銀の魔術師と孤独の影
3.凪夏葵 06編入して二週間がたった。
教師不在のため自習となったこの時間、夏葵は屋上に逃げた。
闖入者が来るとは思っていなかったが。
「こんな天気のいい日に自習なんかやってらんない……あれ?」とか大きな独り言をいいながら汐崎あかりが屋上に出現。
「あんた……」
授業なんてどうでもいいと言う空気を裏切らない奴だ。
「そっちもサボり?」
「あ、ああ……」
「そっか。まあ、こんなにいい天気だと昼寝もしたくなるよね」
一緒にするな、と胸の内で呟く。
その後何でそんなことを聞いたのか。自分に問いかけても答えはでなかった。
「…………なあ」
「何?」
「あんた、狭霧神社の巫女、だよな」
「え、うん」
――俺は何をやっているんだ?
調査の確認? そんなことする必要はないはずだ。
微かに眉をひそめてノートに目を戻す。
気配で汐崎あかりが離れるのがわかる。
自分でしたことが気に入らないのはもうひとつ理由がある。
汐崎あかりからは同族の匂いがした。
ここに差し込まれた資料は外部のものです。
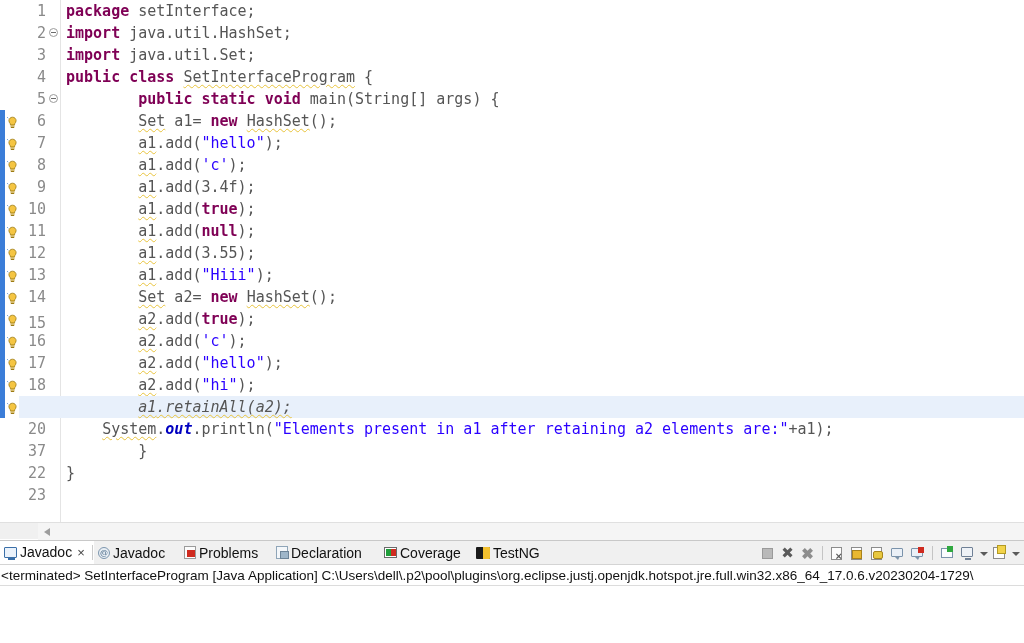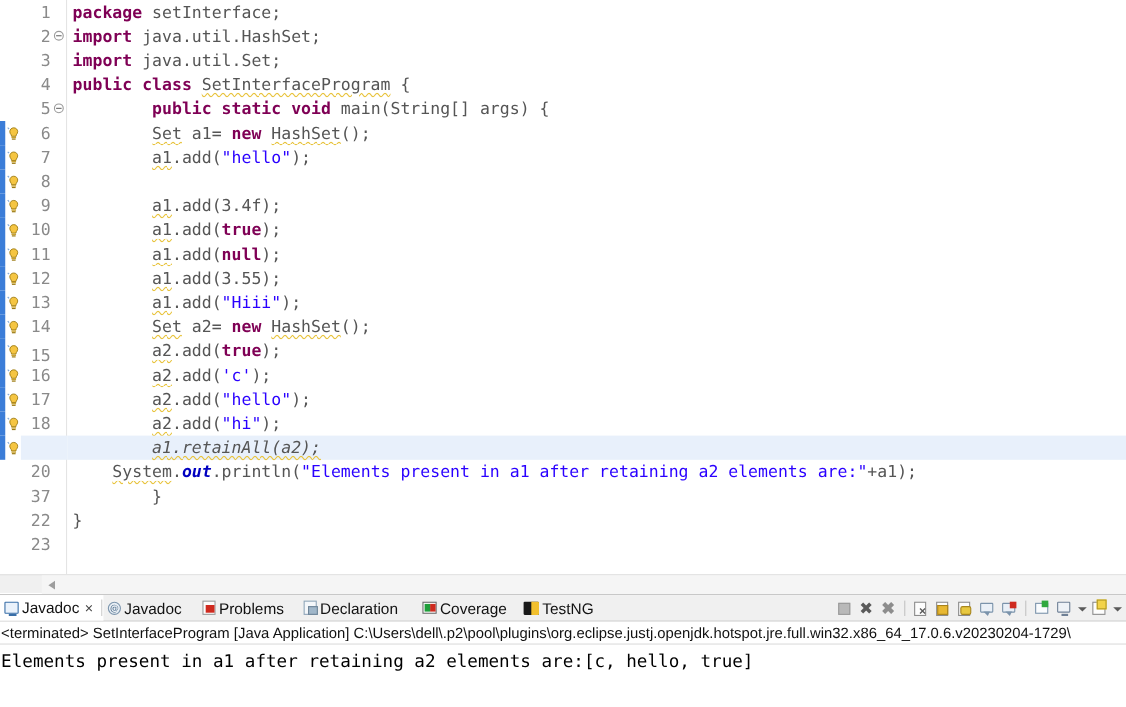--- a/index.html
+++ b/index.html
@@ -537,6 +537,7 @@
       <div class="code-line" style="top: 88px;"><span>        </span><span class="kw">public</span><span class="plain"> </span><span class="kw">static</span><span class="plain"> </span><span class="kw">void</span><span class="plain"> main(String[] args) {</span></div>
       <div class="code-line" style="top: 110px;"><span>        </span><span class="plain warnu">Set</span><span class="plain"> a1= </span><span class="kw">new</span><span class="plain"> </span><span class="plain warnu">HashSet</span><span class="plain">();</span></div>
       <div class="code-line" style="top: 132px;"><span>        </span><span class="plain warnu">a1</span><span class="plain">.add(</span><span class="str">"hello"</span><span class="plain">);</span></div>
+      <div class="code-line" style="top: 154px;"><span>        </span><span class="plain warnu">a1</span><span class="plain">.add(</span><span class="str">'c'</span><span class="plain">);</span></div>
       <div class="code-line" style="top: 176px;"><span>        </span><span class="plain warnu">a1</span><span class="plain">.add(3.4f);</span></div>
       <div class="code-line" style="top: 198px;"><span>        </span><span class="plain warnu">a1</span><span class="plain">.add(</span><span class="kw">true</span><span class="plain">);</span></div>
       <div class="code-line" style="top: 220px;"><span>        </span><span class="plain warnu">a1</span><span class="plain">.add(</span><span class="kw">null</span><span class="plain">);</span></div>

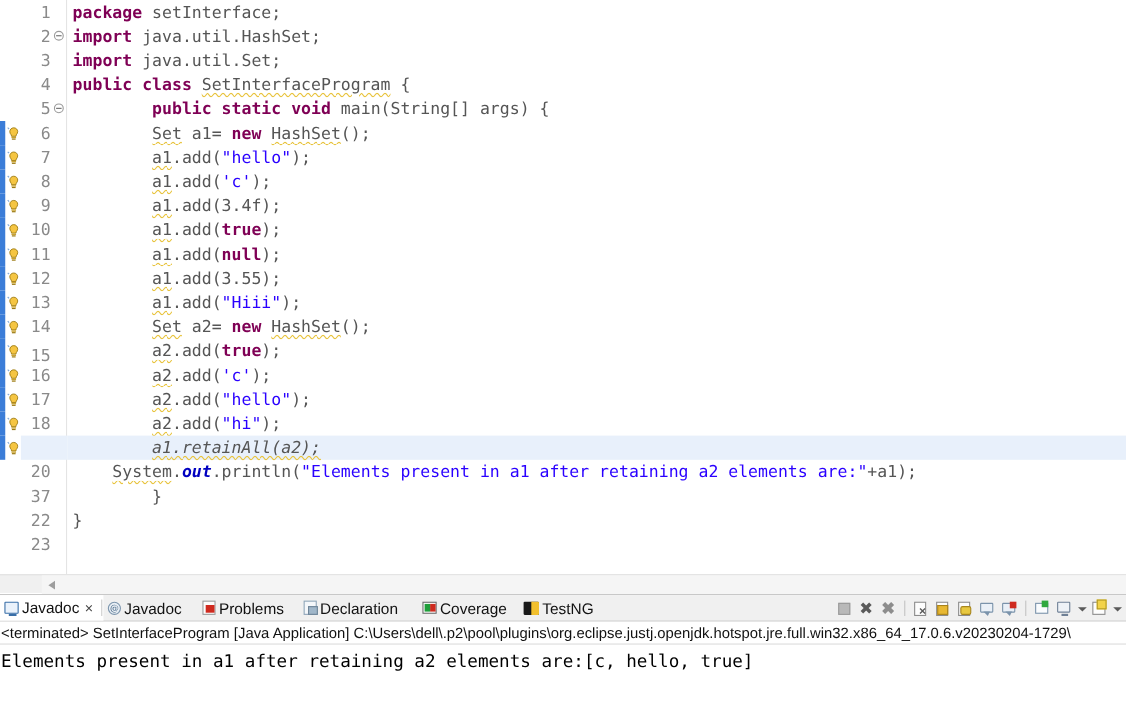--- a/index.html
+++ b/index.html
@@ -638,7 +638,6 @@
 
   <div class="con-terminated">&lt;terminated&gt; SetInterfaceProgram [Java Application] C:\Users\dell\.p2\pool\plugins\org.eclipse.justj.openjdk.hotspot.jre.full.win32.x86_64_17.0.6.v20230204-1729\</div>
 
-  <div class="con-output">Elements present in a1 after retaining a2 elements are:[c, hello, true]</div>
 
 </div>
 

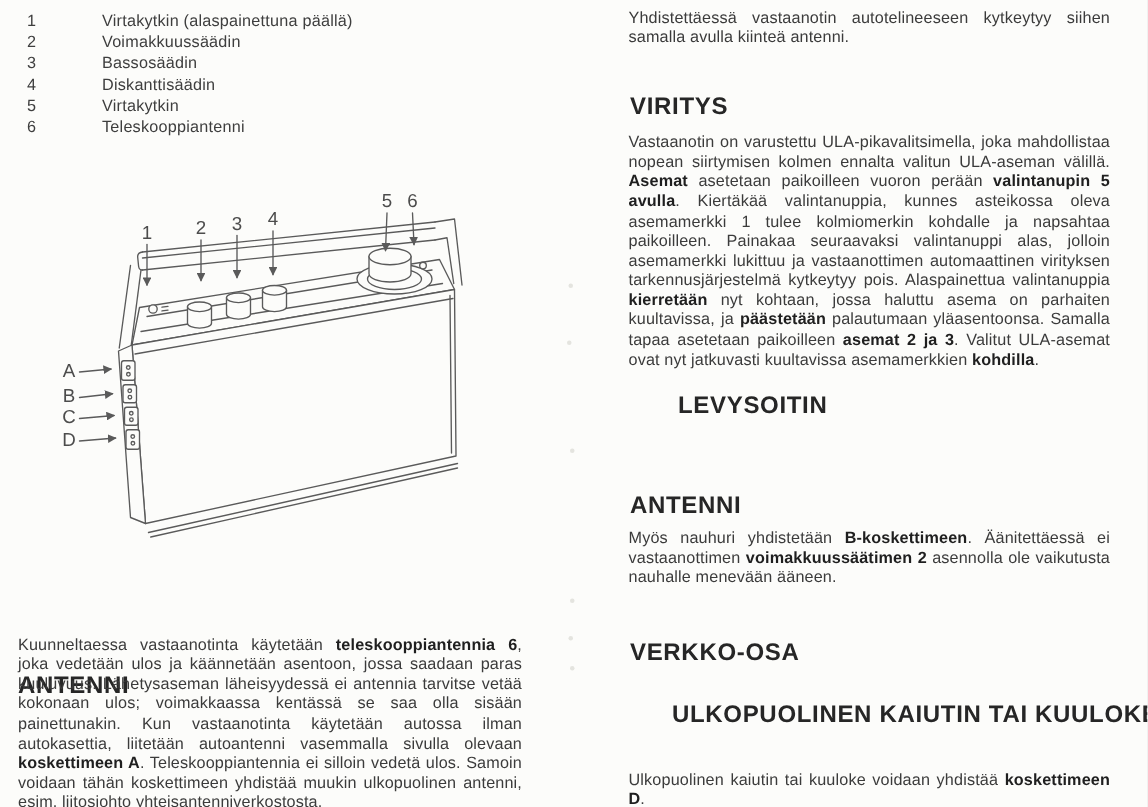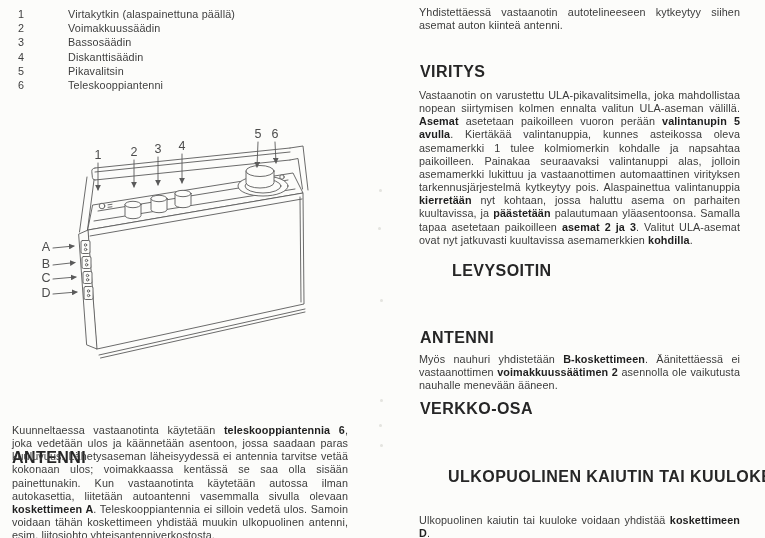--- a/index.html
+++ b/index.html
@@ -171,7 +171,7 @@
   <p class="sec-body left-col-body" style="top:424px;">Kuunneltaessa vastaanotinta käytetään <b>teleskooppiantennia 6</b>, joka vedetään ulos ja käännetään asentoon, jossa saadaan paras kuuluvuus. Lähetysaseman läheisyydessä ei antennia tarvitse vetää kokonaan ulos; voimakkaassa kentässä se saa olla sisään painettunakin. Kun vastaanotinta käytetään autossa ilman autokasettia, liitetään autoantenni vasemmalla sivulla olevaan <b>koskettimeen A</b>. Teleskooppiantennia ei silloin vedetä ulos. Samoin voidaan tähän koskettimeen yhdistää muukin ulkopuolinen antenni, esim. liitosjohto yhteisantenniverkostosta.</p>
 
   <div class="right-col">
-    <p class="sec-body" style="top:6px;">Yhdistettäessä vastaanotin autotelineeseen kytkeytyy siihen asemat auton kiinteä antenni.</p>
+    <p class="sec-body" style="top:6px;">Yhdistettäessä vastaanotin autotelineeseen kytkeytyy siihen samalla avulla kiinteä antenni.</p>
 
     <div class="sec-head" style="top:63px;">VIRITYS</div>
     <p class="sec-body" style="top:89px;">Vastaanotin on varustettu ULA-pikavalitsimella, joka mahdollistaa nopean siirtymisen kolmen ennalta valitun ULA-aseman välillä. <b>Asemat</b> asetetaan paikoilleen vuoron perään <b>valintanupin 5 avulla</b>. Kiertäkää valintanuppia, kunnes asteikossa oleva asemamerkki 1 tulee kolmiomerkin kohdalle ja napsahtaa paikoilleen. Painakaa seuraavaksi valintanuppi alas, jolloin asemamerkki lukittuu ja vastaanottimen automaattinen virityksen tarkennusjärjestelmä kytkeytyy pois. Alaspainettua valintanuppia <b>kierretään</b> nyt kohtaan, jossa haluttu asema on parhaiten kuultavissa, ja <b>päästetään</b> palautumaan yläasentoonsa. Samalla tapaa asetetaan paikoilleen <b>asemat 2 ja 3</b>. Valitut ULA-asemat ovat nyt jatkuvasti kuultavissa asemamerkkien <b>kohdilla</b>.</p>

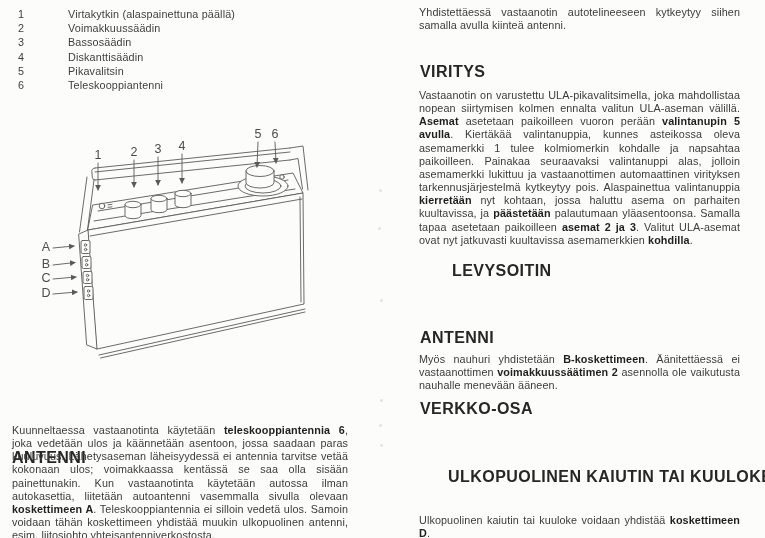--- a/index.html
+++ b/index.html
@@ -59,7 +59,7 @@
     </div>
     <div class="parts-row">
       <span class="num">5</span>
-      <span class="lbl">Pikavalitsin</span>
+      <span class="lbl">Virtakytkin</span>
     </div>
     <div class="parts-row">
       <span class="num">6</span>

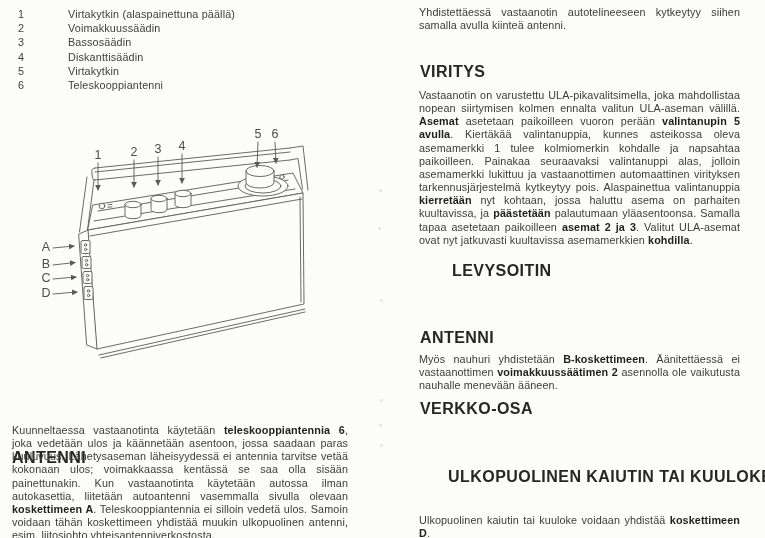--- a/index.html
+++ b/index.html
@@ -181,7 +181,7 @@
     <div class="sec-head" style="top:329px;">ANTENNI</div>
     <p class="sec-body" style="top:353px;">Myös nauhuri yhdistetään <b>B-koskettimeen</b>. Äänitettäessä ei vastaanottimen <b>voimakkuussäätimen 2</b> asennolla ole vaikutusta nauhalle menevään ääneen.</p>
 
-    <div class="sec-head" style="top:400px;text-align:right;">VERKKO-OSA</div>
+    <div class="sec-head" style="top:427px;text-align:right;">VERKKO-OSA</div>
 
     <div class="sec-head" style="top:468px;margin-left:28px;">ULKOPUOLINEN KAIUTIN TAI KUULOKE</div>
     <p class="sec-body" style="top:514px;">Ulkopuolinen kaiutin tai kuuloke voidaan yhdistää <b>koskettimeen D</b>.</p>

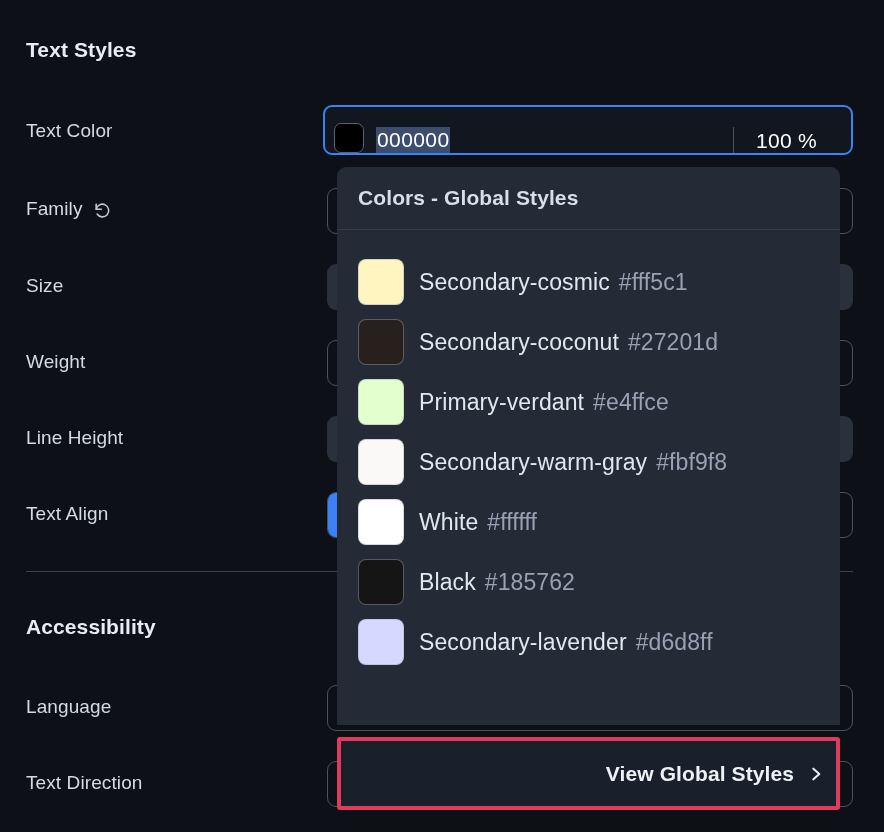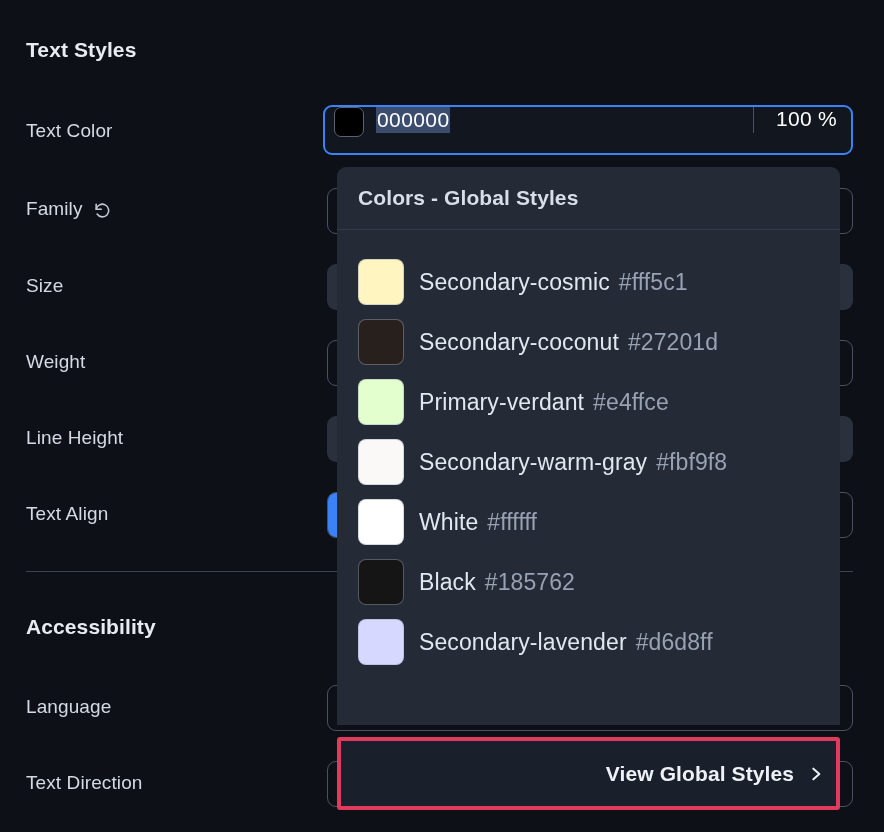--- a/index.html
+++ b/index.html
@@ -121,7 +121,7 @@
     border-radius: 9px;
     background: #11161f;
     display: flex;
-    align-items: flex-start;
+    align-items: flex-end;
     padding: 0 10px 0 9px;
   }
   .color-chip {

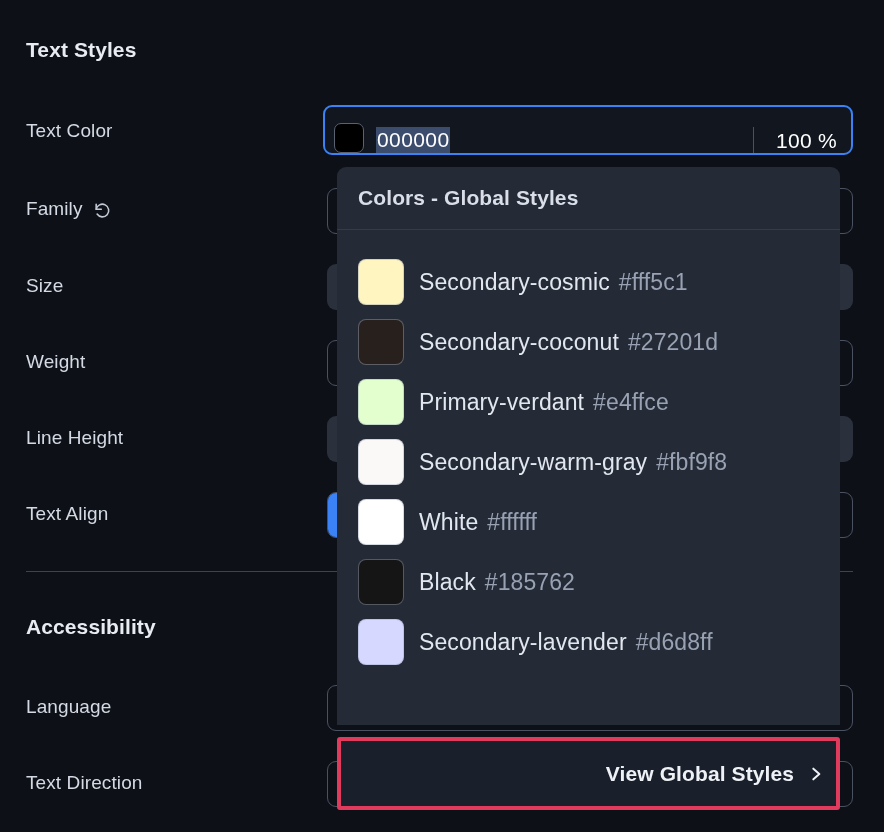--- a/index.html
+++ b/index.html
@@ -153,7 +153,7 @@
     font-size: 21px;
     color: #ffffff;
     white-space: nowrap;
-    margin-right: 4px;
+    margin-right: 24px;
     letter-spacing: .3px;
   }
天才肌で苦労なく何でもできる故の、何事にも熱意がなく、独特の冷めた空気が。
――人のことを考えている場合じゃないか。
シャーペンをノックする。
同じ建物に日常的に魔術師がいるので今以上に呪力の管理をしなければいけない。
――だだでさえ呪力が漏れやすい体質なんだから。
首からかけたペンタクルを手繰りよせて軽くキスを落とす。
――それにそろそろ。
携帯をポケットの上から押さえる。所在地が移ったことで一つの予感がある。
――今日明日ってところだな。
夏葵はひとつ頷いてノートにシャーペンを走らせた。